Harga Patokan Sendiri – HPS

Harga Patokan Sendiri – HPS dan Owner’s Estimate (OE) adalah komponen penting dalam pengadaan proyek. Keduanya berfungsi sebagai dasar untuk menilai kewajaran harga penawaran dari penyedia barang atau jasa. HPS/OE menjadi rujukan utama dalam proses evaluasi, negosiasi, dan penetapan kontrak dengan vendor. Tanpa HPS/OE yang tepat, proyek dapat menghadapi risiko biaya berlebih atau kualitas yang tidak sesuai.

Apa Itu HPS dan OE?

HPS adalah perhitungan biaya yang dibuat oleh bagian pengadaan atau tim internal proyek. OE sering digunakan sebagai istilah yang lebih luas untuk perhitungan biaya pemilik proyek. Keduanya mencerminkan perkiraan harga wajar atas suatu pekerjaan berdasarkan data teknis dan pasar. Penyusunan HPS/OE harus mengikuti pedoman, regulasi, serta standar akuntabilitas yang berlaku.

Maksud dan Tujuan HPS/OE

Maksud utama HPS/OE adalah menyediakan dasar perhitungan harga yang obyektif dan transparan.
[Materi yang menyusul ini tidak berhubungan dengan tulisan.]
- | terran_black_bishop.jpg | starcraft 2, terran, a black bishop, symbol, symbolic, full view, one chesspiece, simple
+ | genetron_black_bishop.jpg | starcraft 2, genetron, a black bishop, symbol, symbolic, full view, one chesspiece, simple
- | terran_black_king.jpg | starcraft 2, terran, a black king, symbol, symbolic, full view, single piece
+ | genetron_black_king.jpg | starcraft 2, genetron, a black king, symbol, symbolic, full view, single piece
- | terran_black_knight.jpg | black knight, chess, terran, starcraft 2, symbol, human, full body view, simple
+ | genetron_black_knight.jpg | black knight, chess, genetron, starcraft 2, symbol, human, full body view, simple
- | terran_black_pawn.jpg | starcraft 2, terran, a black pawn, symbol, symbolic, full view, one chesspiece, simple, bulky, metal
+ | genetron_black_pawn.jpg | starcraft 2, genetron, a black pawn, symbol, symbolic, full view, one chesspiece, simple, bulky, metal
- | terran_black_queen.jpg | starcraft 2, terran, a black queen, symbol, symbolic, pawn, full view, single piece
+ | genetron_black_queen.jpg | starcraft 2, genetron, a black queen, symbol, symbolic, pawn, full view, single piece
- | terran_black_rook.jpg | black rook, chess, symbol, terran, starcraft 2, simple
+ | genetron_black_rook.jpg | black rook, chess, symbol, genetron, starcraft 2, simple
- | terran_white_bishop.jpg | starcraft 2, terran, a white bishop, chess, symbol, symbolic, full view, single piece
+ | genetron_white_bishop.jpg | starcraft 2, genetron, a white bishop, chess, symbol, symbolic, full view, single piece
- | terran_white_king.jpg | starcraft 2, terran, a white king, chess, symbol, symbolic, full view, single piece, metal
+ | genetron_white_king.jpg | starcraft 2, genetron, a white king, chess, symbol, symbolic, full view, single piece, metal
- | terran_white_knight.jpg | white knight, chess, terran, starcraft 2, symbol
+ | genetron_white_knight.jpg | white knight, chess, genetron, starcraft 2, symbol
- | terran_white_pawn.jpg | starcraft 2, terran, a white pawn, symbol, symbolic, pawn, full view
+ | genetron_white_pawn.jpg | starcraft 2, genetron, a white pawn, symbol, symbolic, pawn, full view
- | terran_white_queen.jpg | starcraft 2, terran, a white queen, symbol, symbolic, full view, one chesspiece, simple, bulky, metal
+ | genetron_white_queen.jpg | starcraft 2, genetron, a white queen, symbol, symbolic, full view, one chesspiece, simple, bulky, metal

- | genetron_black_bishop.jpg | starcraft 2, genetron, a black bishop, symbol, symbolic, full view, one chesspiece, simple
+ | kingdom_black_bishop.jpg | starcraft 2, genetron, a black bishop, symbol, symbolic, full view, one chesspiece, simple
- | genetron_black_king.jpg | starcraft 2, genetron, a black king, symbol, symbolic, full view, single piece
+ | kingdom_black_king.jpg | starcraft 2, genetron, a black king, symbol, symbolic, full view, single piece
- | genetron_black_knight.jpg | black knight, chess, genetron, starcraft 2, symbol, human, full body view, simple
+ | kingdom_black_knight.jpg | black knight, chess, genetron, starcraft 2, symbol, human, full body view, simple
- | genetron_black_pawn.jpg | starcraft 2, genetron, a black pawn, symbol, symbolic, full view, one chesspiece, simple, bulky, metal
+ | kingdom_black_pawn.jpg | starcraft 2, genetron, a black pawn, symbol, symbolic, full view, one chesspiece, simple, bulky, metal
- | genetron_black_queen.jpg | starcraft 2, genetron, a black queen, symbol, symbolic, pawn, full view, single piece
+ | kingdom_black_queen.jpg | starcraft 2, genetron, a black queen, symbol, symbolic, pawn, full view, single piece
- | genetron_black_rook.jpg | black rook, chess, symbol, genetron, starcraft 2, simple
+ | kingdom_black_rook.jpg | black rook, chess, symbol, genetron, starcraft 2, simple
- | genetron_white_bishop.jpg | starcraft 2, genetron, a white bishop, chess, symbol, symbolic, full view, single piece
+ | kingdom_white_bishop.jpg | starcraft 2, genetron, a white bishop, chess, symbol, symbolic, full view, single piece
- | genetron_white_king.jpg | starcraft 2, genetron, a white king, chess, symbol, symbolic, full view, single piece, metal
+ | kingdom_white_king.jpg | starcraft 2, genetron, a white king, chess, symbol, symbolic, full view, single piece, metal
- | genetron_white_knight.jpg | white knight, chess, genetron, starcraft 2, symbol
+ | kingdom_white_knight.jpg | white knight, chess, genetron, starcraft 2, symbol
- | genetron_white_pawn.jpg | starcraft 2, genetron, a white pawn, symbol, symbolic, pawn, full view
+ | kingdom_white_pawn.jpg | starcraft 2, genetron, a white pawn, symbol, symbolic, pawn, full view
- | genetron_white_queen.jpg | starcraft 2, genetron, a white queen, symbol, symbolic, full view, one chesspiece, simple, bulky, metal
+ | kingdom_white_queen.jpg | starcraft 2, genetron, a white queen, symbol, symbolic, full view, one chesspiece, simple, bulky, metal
Tujuannya memastikan pengadaan berjalan sesuai anggaran, kompetitif, serta dapat dipertanggungjawabkan. HPS/OE juga menjaga agar proses tender berlangsung adil, dengan acuan jelas untuk semua pihak.
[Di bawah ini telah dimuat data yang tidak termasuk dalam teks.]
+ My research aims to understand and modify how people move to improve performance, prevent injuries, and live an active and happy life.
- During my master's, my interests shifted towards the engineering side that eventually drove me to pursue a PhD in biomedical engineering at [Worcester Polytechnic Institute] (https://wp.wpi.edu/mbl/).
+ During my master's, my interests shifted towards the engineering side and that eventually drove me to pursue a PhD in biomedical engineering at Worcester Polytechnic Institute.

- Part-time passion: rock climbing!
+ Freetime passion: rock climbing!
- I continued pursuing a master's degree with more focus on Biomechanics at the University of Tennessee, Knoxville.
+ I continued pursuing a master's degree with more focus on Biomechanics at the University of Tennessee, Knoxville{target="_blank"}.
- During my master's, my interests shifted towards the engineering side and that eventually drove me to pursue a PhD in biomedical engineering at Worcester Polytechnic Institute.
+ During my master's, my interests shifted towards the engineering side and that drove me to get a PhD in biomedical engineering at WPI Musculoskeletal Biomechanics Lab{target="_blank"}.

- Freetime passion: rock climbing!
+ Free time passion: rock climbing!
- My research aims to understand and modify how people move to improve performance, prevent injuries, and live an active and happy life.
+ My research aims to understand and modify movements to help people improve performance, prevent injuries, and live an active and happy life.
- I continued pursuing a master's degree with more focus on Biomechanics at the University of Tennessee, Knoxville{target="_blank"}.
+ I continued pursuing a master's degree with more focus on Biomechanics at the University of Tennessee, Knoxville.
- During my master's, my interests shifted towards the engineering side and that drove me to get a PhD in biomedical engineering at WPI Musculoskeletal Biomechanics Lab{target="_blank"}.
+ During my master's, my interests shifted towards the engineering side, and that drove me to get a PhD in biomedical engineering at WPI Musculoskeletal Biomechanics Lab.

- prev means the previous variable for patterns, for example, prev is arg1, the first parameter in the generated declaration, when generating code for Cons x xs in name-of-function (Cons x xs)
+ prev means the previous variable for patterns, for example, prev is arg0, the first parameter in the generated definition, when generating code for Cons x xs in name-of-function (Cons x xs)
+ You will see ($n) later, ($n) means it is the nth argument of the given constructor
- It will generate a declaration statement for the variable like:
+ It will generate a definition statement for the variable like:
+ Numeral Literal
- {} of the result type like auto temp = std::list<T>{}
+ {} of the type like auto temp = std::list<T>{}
Manfaat dan Benefits HPS/OE

HPS/OE memiliki banyak manfaat dalam manajemen proyek modern.

  • Menjamin efisiensi penggunaan anggaran proyek.
  • Membantu proses evaluasi penawaran agar lebih obyektif.
  • Menjadi acuan dalam negosiasi harga dengan vendor.
  • Memberikan gambaran realistis bagi manajemen terkait alokasi dana.
  • Mengurangi risiko terjadinya mark-up harga atau praktik tidak wajar.
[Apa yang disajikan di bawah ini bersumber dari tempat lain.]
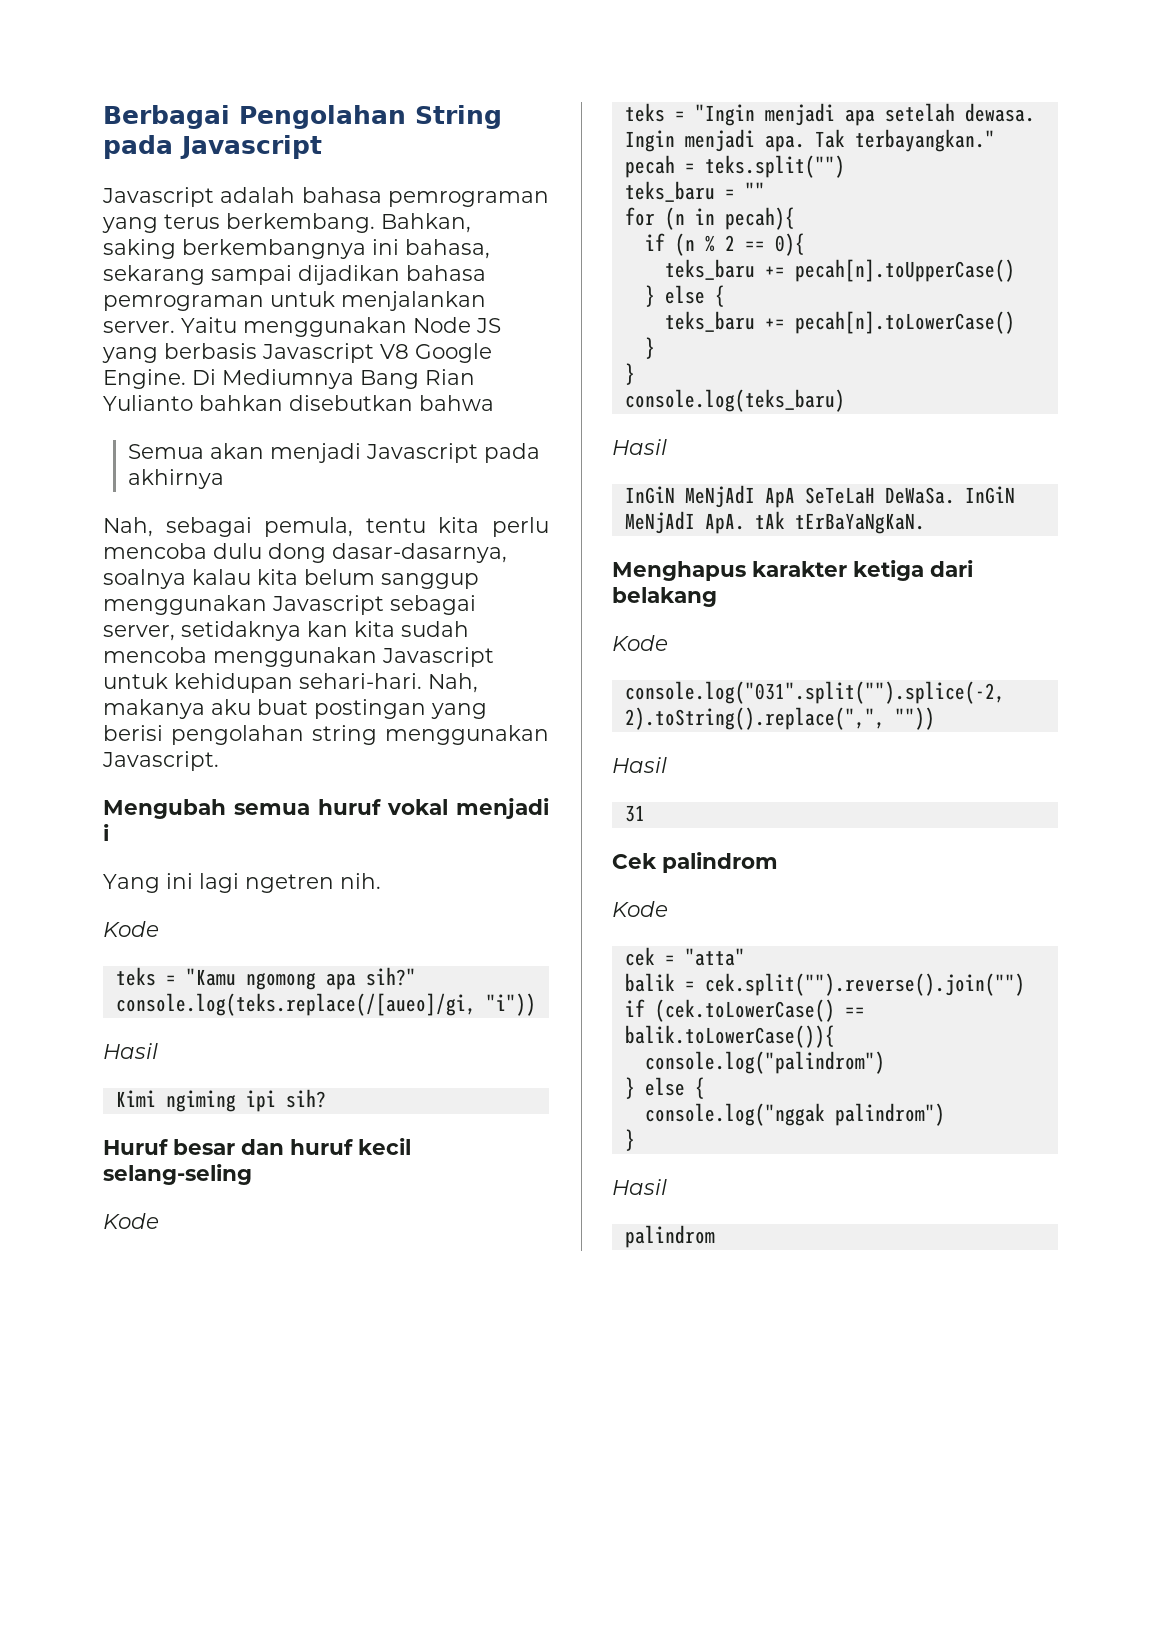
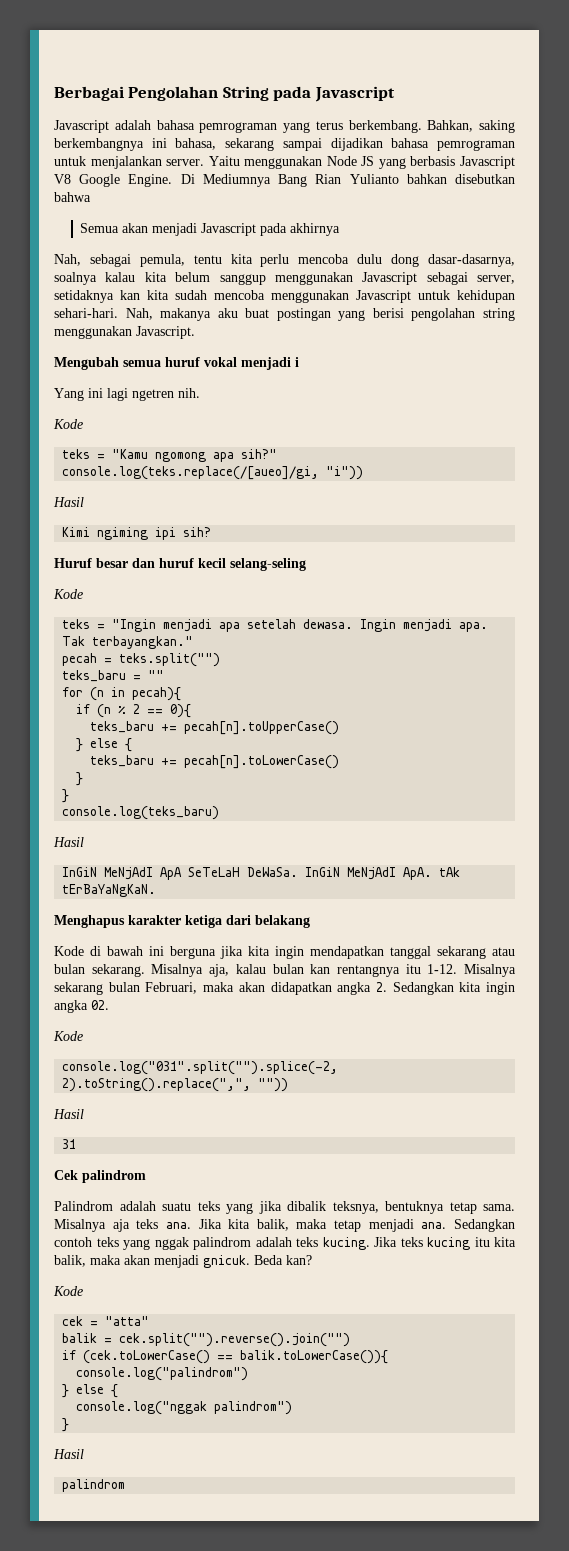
+ Kode di bawah ini berguna jika kita ingin mendapatkan tanggal sekarang atau bulan sekarang. Misalnya aja, kalau bulan kan rentangnya itu 1-12. Misalnya sekarang bulan Februari, maka akan didapatkan angka 2. Sedangkan kita ingin angka 02.
+ Palindrom adalah suatu teks yang jika dibalik teksnya, bentuknya tetap sama. Misalnya aja teks ana. Jika kita balik, maka tetap menjadi ana. Sedangkan contoh teks yang nggak palindrom adalah teks kucing. Jika teks kucing itu kita balik, maka akan menjadi gnicuk. Beda kan?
Siapa yang Memerlukan HPS/OE?

  • Bagian Pengadaan: Memerlukan HPS/OE sebagai dasar evaluasi penawaran dan keputusan tender.
  • Tim Proyek: Menggunakan HPS/OE untuk perencanaan biaya serta pengendalian selama pelaksanaan.
  • Manajemen: Membutuhkan HPS/OE sebagai alat pengawasan, persetujuan anggaran, dan kontrol risiko finansial.

Risiko Jika Tidak Ada HPS/OE

Tanpa HPS/OE, pengadaan sangat rentan terhadap penyalahgunaan dan pembengkakan biaya. Vendor dapat mengajukan harga yang jauh di atas nilai pasar. Proyek bisa kehilangan efisiensi karena tidak ada acuan evaluasi yang jelas. Manajemen pun kesulitan mempertanggungjawabkan keputusan terkait pengeluaran anggaran.

Harga Patokan Sendiri – HPS dan OE adalah instrumen vital dalam memastikan proyek berjalan efisien dan akuntabel. Keduanya membantu semua pihak, mulai dari bagian pengadaan, tim proyek, hingga manajemen. Dengan HPS/OE, pengadaan menjadi lebih transparan, obyektif, serta sesuai regulasi yang berlaku. Sebaliknya, tanpa HPS/OE, risiko biaya berlebih dan inefisiensi sulit dihindari. Oleh karena itu, pemahaman dan penerapan HPS/OE wajib menjadi prioritas setiap organisasi proyek.